If this work seems ridiculous and sublime in the same moment, it is because Hirst’s entire project is an elaborate hybrid. Greco- Roman myths and motifs figure heavily: one of the most memorable pieces is a screaming head of Medusa, reminiscent of Caravaggio’s painting, carved from malachite (pp.198–99; Fig.93); and there is also a towering pyramidal group depicting Cronos devouring his children (2011; pp.134–35), a kind of Baroque horror show-cum-garden ornament. But there are also myriad allusions to Indian, Egyptian and Meso-American cultures, not to mention more recent imports (‘made in China’ is stamped on the back of one statue). The entire experience is akin to a sprawling Modernist poem, littered with quotations and lurching between registers.

Occasionally, kitsch subsumes the work, as for example in a giant Aztec ‘calendar stone’, which recalls a floral plantation on a roundabout. But in parallel to the works’ sensationalism (or pure silliness) there is repeatedly a subtext of sensuality, irrationality or violence.

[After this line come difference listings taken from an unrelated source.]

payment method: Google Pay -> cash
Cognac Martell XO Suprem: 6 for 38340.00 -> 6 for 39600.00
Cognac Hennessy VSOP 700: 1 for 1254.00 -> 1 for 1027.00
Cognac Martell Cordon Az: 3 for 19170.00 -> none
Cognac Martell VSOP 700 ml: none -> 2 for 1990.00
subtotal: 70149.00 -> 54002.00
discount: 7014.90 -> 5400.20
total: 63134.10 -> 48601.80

At times this explodes into view: The minotaur (2012; pp.140–41) depicts the mythological beast – a rippling bronze hulk in black granite – having sex with a screaming captive woman.

We might detect, in this strange combination of bombast and beauty, a will not to be taken seriously. And yet there does seem to be a serious intent at the heart of Hirst’s project – a belief in art’s capacity to be many things. He steers a path between the relentless levity of (say) Jeff Koons and the portentous seriousness of contemporary mythmakers such as Joseph Beuys. By constructing an entire mythological world, he both parodies and probes the fickle nature of mythology (as, for example, does Ovid in the Metamorphoses, where seriousness and pastiche are frequently hard to distentangle).

It has been suggested that Hirst is, at heart, a curator more than an artist – as witnessed by his organisation of the exhibition Freeze in 1988, or more recently his Newport Street Gallery in Vauxhall. But Treasures from the Wreck of the Unbelievable makes clear that these are not separable identities. He has created (or curated) his own museum and mythosphere – a labyrinthine edifice, simultaneously monumental and flimsy, documented in an encyclopaedic catalogue.1 Excluded from the categories of good taste and critical discourse, he has written his own grand narrative – a glorious frame in which his work can reside on its own terms.

 

1 Catalogue: Damien Hirst – Treasures From The Wreck of the Unbelievable. With contributions by Martin Bethenod, Elena Geuna, Franck Goddio, Henri Loyrette and Simon Schama. 322 pp. incl. over 200 col. ills. (Other Criteria, London, and Marsilio, Venice, 2017), £75. ISBN 978–1–906967–80–2.